### Data shown
------------------------
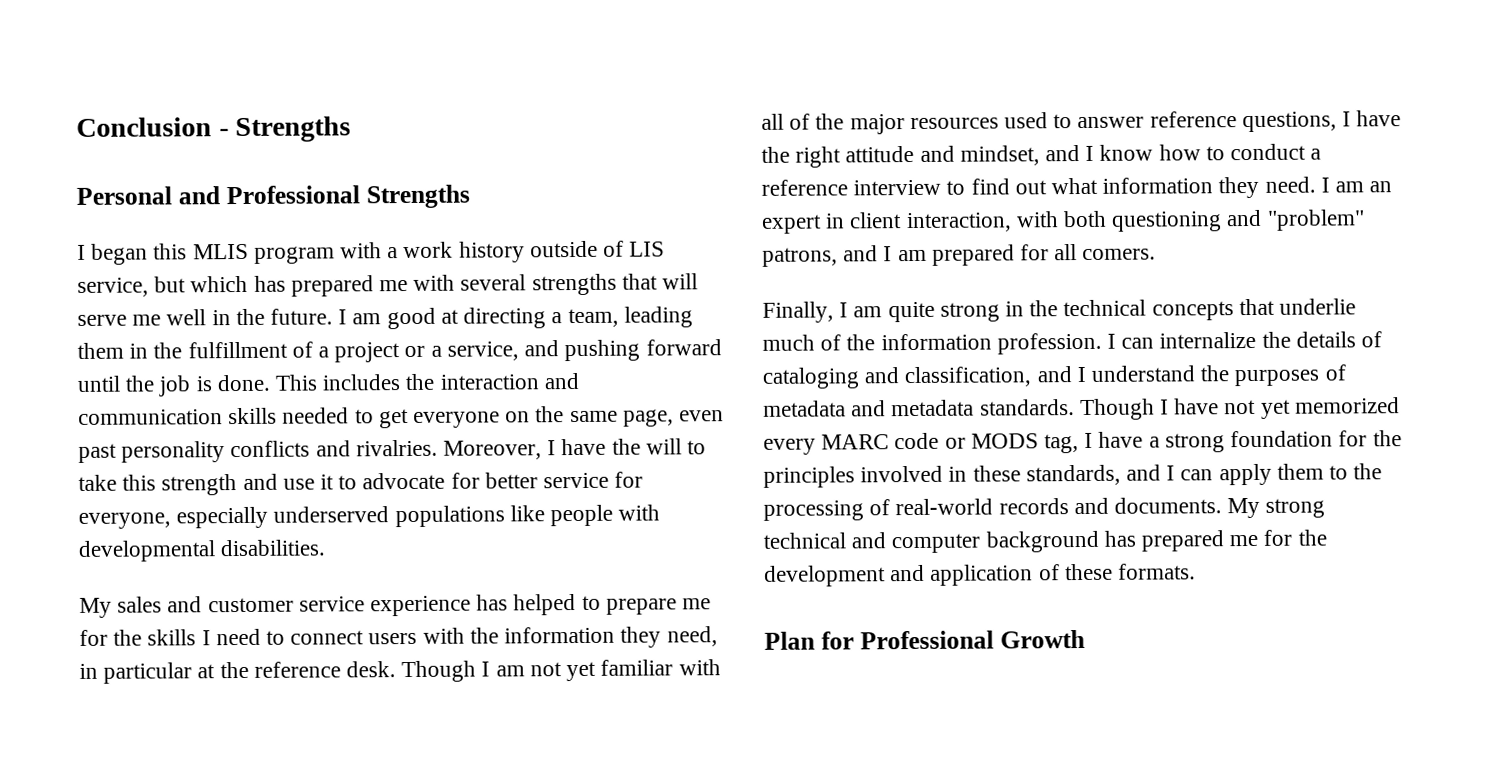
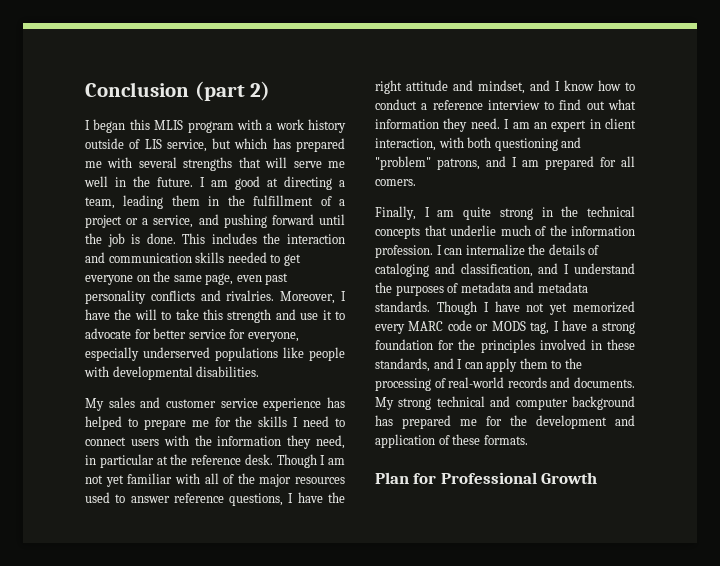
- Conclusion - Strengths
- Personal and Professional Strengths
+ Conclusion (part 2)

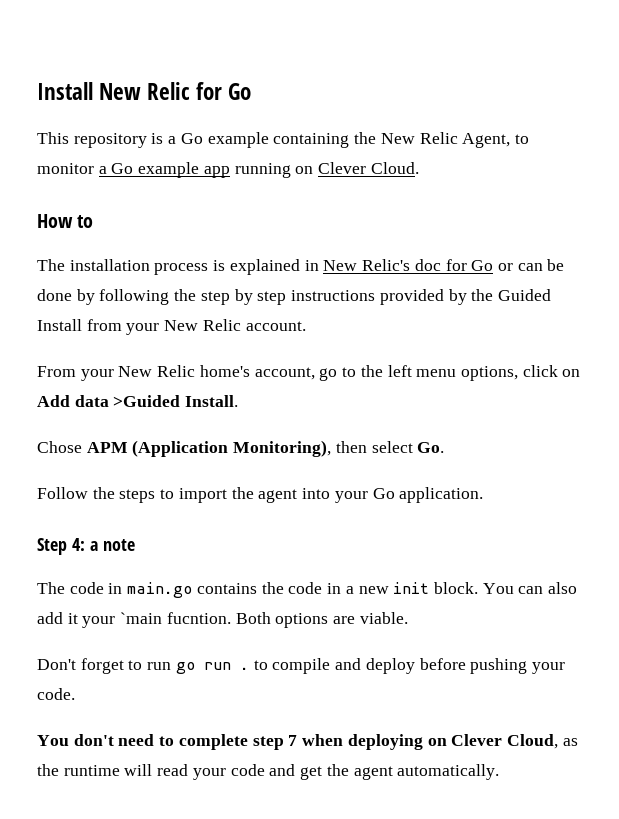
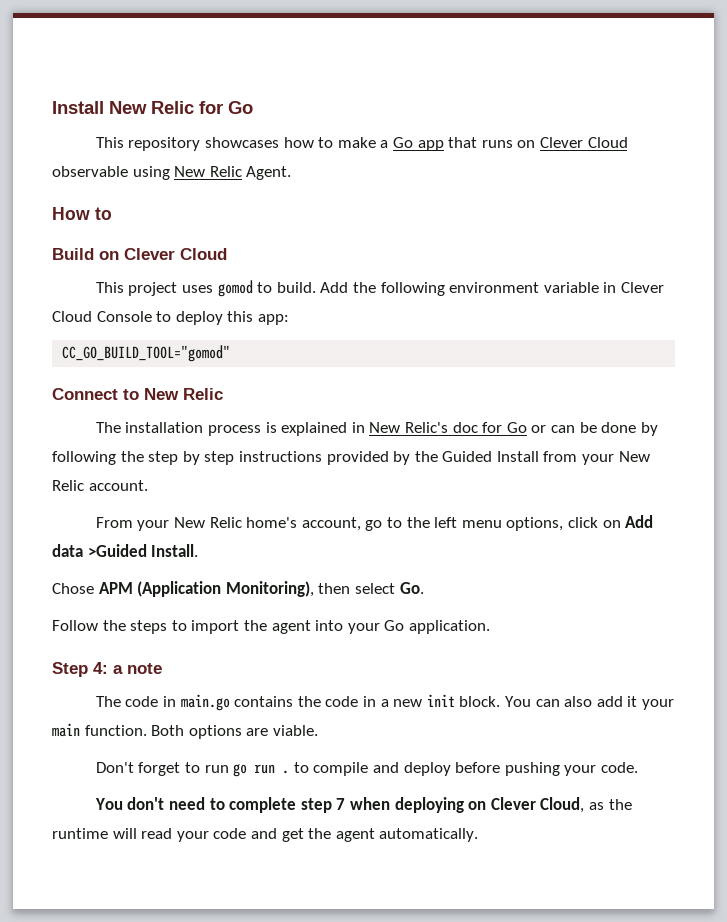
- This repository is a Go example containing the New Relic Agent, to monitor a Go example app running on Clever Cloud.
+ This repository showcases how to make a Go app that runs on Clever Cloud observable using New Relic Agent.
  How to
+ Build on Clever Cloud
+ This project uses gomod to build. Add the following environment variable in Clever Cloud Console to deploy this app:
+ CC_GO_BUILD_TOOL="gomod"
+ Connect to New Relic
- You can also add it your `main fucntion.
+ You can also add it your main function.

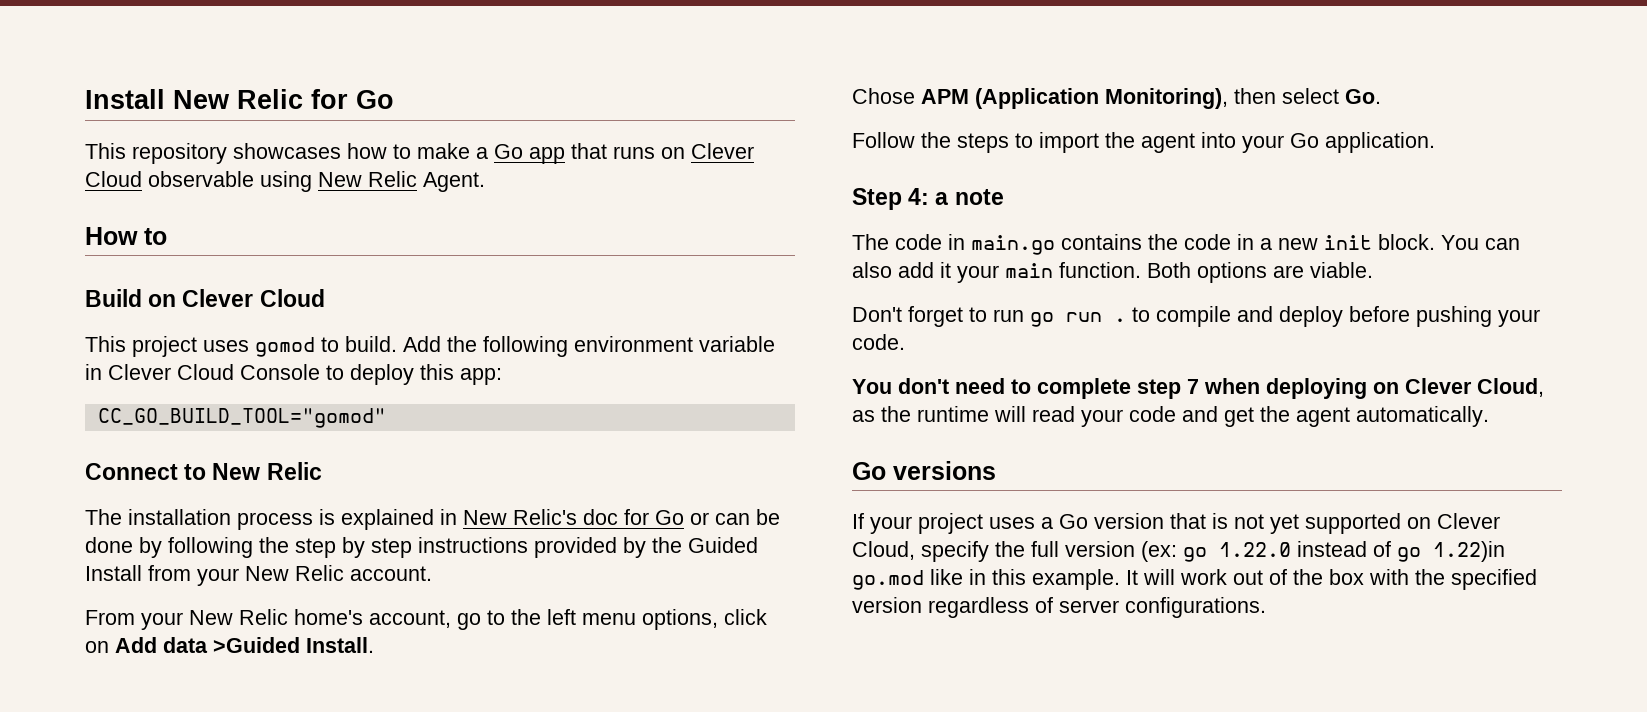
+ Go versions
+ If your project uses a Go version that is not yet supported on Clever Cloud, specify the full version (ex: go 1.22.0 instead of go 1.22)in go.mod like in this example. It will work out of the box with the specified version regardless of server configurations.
------------------------
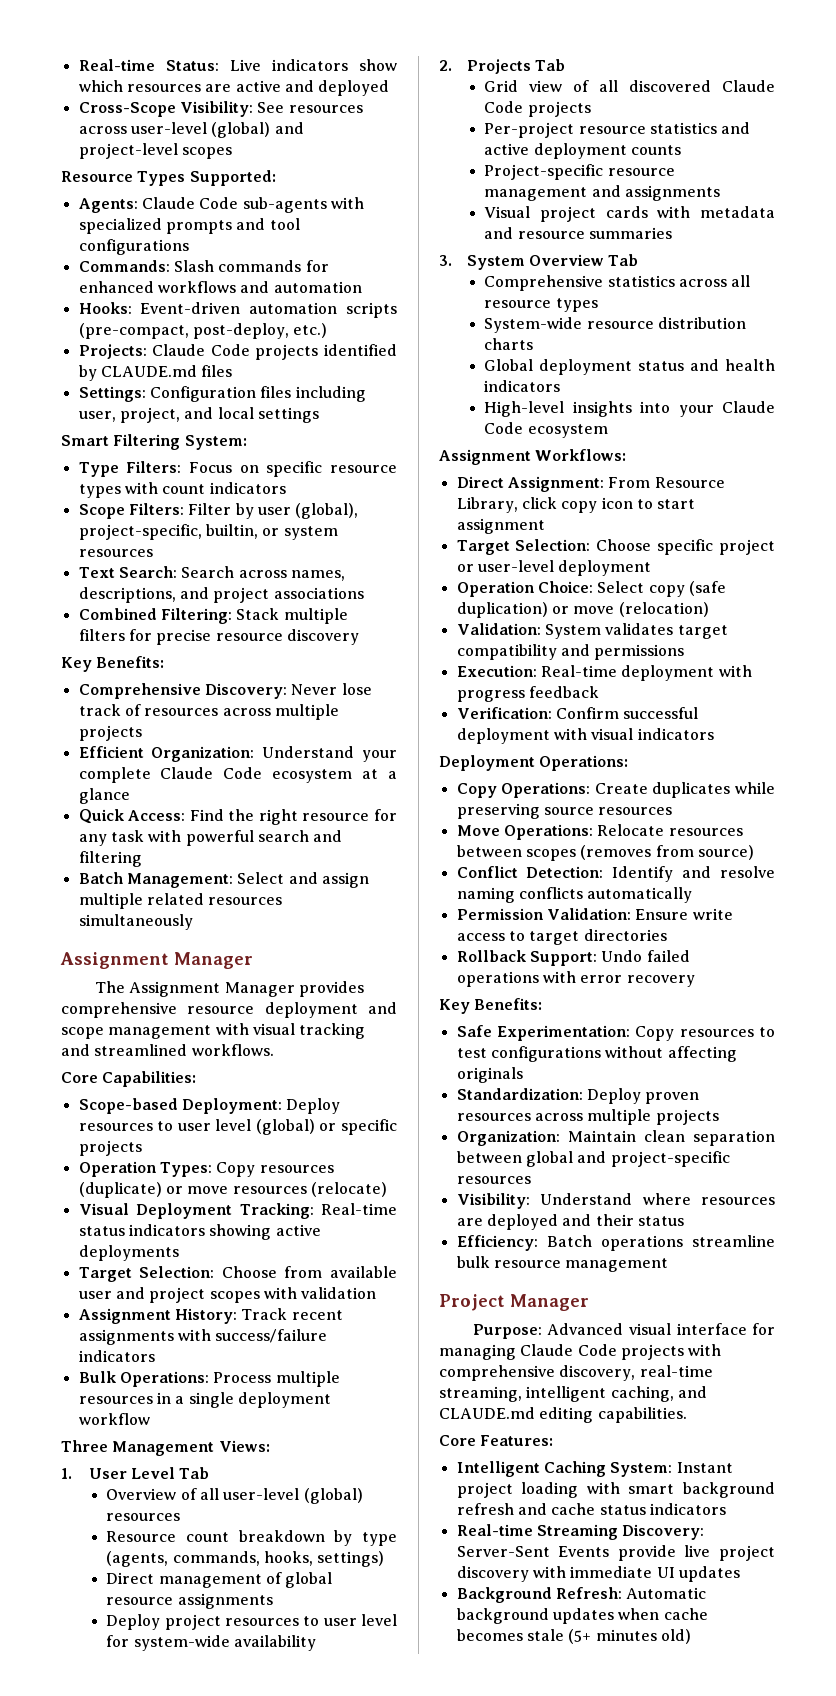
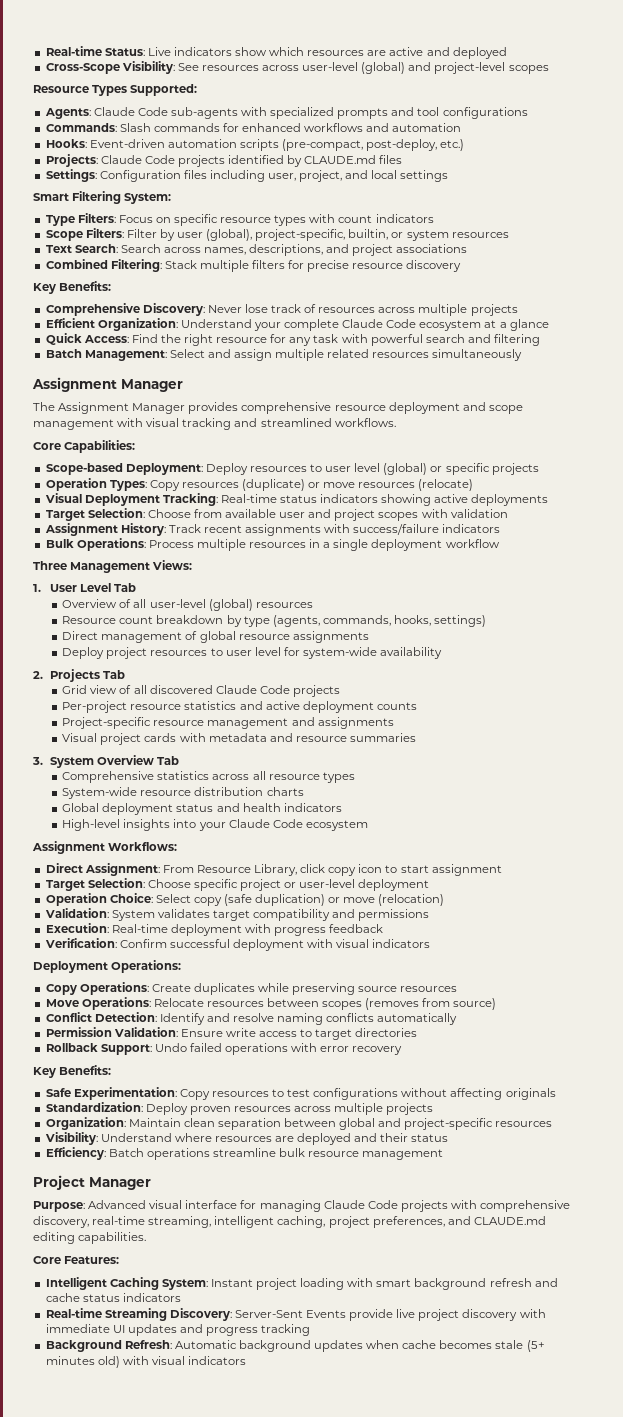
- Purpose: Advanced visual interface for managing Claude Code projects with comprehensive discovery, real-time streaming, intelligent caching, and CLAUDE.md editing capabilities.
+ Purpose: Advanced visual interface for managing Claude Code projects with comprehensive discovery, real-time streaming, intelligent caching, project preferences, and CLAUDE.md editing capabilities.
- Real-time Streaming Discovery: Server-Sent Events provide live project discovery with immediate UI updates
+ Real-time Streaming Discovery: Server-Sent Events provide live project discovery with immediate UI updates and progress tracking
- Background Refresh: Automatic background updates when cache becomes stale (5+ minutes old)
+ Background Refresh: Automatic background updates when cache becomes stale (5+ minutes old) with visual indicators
------------------------
### Work instruction
All pictures are to be skipped. Output, word for word, the lines in the data above starting at the line containing "- Conclusion - Strengths" and ending at the line containing "of server configurations.".

### Reply to the exercise
- Conclusion - Strengths
- Personal and Professional Strengths
+ Conclusion (part 2)

- This repository is a Go example containing the New Relic Agent, to monitor a Go example app running on Clever Cloud.
+ This repository showcases how to make a Go app that runs on Clever Cloud observable using New Relic Agent.
  How to
+ Build on Clever Cloud
+ This project uses gomod to build. Add the following environment variable in Clever Cloud Console to deploy this app:
+ CC_GO_BUILD_TOOL="gomod"
+ Connect to New Relic
- You can also add it your `main fucntion.
+ You can also add it your main function.

+ Go versions
+ If your project uses a Go version that is not yet supported on Clever Cloud, specify the full version (ex: go 1.22.0 instead of go 1.22)in go.mod like in this example. It will work out of the box with the specified version regardless of server configurations.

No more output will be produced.